In this example, we have created three code sections, each one defined by the section header that begins with # and ends with a sequence of dashes ----. We can always create a new section with Code -> Insert Section, or the key command Control+Shift+R. In general, however, for the RStudio editor, a code section is demarcated by any line beginning with # and any with at least four dashes ----, equal signs ====, or hashes ####.

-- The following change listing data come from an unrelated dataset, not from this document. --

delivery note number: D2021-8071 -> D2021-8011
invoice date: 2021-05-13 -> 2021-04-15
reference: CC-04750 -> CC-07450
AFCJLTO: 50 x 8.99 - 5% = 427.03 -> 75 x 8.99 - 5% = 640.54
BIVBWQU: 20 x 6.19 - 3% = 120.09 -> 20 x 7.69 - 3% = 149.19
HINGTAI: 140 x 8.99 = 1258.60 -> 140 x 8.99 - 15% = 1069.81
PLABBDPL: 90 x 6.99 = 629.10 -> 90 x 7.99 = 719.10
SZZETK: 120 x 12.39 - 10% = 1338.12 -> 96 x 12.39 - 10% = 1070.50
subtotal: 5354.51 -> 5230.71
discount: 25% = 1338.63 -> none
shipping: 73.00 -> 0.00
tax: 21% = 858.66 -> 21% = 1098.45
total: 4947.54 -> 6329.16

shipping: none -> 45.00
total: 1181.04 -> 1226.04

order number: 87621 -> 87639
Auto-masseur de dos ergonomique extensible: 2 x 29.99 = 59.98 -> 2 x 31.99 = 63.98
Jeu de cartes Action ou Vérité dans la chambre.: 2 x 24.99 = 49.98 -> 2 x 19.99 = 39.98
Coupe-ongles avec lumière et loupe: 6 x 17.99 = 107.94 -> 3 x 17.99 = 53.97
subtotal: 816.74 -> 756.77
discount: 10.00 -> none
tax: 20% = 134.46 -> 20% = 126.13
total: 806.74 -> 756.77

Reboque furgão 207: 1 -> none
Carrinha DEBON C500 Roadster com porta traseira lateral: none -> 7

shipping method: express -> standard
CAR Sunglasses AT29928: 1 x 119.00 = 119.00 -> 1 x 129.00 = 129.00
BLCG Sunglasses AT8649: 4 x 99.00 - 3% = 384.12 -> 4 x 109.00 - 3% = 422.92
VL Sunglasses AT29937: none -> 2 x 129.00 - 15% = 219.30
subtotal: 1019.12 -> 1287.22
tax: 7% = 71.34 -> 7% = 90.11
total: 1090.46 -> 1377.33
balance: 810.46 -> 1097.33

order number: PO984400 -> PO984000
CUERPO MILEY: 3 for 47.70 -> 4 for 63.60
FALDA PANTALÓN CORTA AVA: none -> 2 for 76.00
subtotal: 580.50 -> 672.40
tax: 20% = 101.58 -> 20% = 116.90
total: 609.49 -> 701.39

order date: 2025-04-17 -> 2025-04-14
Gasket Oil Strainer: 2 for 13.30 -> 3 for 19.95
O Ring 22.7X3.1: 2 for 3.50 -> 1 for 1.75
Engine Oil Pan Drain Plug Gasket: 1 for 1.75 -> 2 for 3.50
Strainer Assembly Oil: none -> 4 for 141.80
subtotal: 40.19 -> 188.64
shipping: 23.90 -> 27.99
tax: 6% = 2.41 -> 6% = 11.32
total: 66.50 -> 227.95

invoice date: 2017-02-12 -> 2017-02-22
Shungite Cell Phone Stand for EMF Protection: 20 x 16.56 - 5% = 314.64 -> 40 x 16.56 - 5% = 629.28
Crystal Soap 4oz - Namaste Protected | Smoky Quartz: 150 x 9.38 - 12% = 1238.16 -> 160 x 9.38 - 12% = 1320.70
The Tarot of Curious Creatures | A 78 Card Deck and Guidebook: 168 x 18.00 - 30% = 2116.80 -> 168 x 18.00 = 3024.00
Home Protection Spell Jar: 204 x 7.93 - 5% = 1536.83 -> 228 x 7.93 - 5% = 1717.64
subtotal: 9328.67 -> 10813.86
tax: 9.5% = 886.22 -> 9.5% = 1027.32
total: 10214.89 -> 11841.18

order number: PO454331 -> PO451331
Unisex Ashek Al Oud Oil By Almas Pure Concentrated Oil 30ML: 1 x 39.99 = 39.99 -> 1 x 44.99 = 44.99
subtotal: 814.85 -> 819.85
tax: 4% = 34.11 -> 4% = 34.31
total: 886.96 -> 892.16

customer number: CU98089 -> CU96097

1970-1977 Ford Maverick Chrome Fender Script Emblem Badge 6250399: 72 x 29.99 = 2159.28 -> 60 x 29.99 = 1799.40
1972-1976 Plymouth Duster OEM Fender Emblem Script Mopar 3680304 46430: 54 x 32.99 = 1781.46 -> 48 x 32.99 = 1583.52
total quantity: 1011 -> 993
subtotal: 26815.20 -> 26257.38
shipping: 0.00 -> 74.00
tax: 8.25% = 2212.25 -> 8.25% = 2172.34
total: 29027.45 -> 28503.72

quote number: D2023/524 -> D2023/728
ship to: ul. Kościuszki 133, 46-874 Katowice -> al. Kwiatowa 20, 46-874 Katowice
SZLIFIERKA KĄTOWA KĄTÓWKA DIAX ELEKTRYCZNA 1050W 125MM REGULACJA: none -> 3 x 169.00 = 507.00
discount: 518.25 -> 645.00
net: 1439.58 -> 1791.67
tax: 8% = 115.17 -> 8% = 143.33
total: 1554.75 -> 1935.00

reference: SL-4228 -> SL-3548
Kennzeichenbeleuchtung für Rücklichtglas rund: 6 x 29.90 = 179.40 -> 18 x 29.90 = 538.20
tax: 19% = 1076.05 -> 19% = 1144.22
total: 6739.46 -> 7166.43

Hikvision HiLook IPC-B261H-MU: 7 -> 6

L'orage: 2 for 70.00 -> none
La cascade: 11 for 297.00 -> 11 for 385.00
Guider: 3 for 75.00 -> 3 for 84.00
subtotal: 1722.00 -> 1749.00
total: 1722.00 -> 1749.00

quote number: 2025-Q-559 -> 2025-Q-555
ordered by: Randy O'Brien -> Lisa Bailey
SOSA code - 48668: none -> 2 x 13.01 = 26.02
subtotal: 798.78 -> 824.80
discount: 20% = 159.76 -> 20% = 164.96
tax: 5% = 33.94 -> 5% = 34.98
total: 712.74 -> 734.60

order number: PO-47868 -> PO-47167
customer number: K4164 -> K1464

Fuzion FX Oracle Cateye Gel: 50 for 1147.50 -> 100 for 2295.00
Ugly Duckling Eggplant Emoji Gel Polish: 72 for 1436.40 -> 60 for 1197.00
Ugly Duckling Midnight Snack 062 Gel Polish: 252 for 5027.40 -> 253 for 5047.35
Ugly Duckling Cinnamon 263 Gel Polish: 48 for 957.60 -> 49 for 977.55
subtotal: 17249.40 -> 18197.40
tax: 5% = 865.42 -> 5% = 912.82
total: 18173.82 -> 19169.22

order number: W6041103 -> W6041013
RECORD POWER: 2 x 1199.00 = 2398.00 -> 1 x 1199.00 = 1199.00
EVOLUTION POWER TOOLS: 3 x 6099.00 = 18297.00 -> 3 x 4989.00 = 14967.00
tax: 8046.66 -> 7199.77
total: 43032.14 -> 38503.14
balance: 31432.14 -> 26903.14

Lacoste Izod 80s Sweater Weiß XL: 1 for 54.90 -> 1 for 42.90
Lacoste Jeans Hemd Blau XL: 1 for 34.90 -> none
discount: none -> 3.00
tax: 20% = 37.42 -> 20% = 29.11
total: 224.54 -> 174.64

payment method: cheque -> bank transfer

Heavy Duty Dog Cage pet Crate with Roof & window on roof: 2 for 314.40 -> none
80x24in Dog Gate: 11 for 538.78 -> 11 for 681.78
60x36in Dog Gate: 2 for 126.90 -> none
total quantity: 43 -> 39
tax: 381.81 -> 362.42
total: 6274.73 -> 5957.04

On the one hand, a section is nothing but a set of lines preceded by a commented line that read like a section header. This, of course, helps to make the code readable. However, RStudio recognizes these sections as distinct units of the script. For starters, we can jump between sections by selecting the name of the section listed when we press the icon at the bottom left of the editor. We can also bring up the list of sections by Alt+Shift+J. In addition, the icon in the top right corner of the editor provides a list of our sections, which we can jump to by clicking. For short scripts, jumping between sections does not offer much in terms of efficiency, but this feature is particularly useful for moving between sections in longer scripts.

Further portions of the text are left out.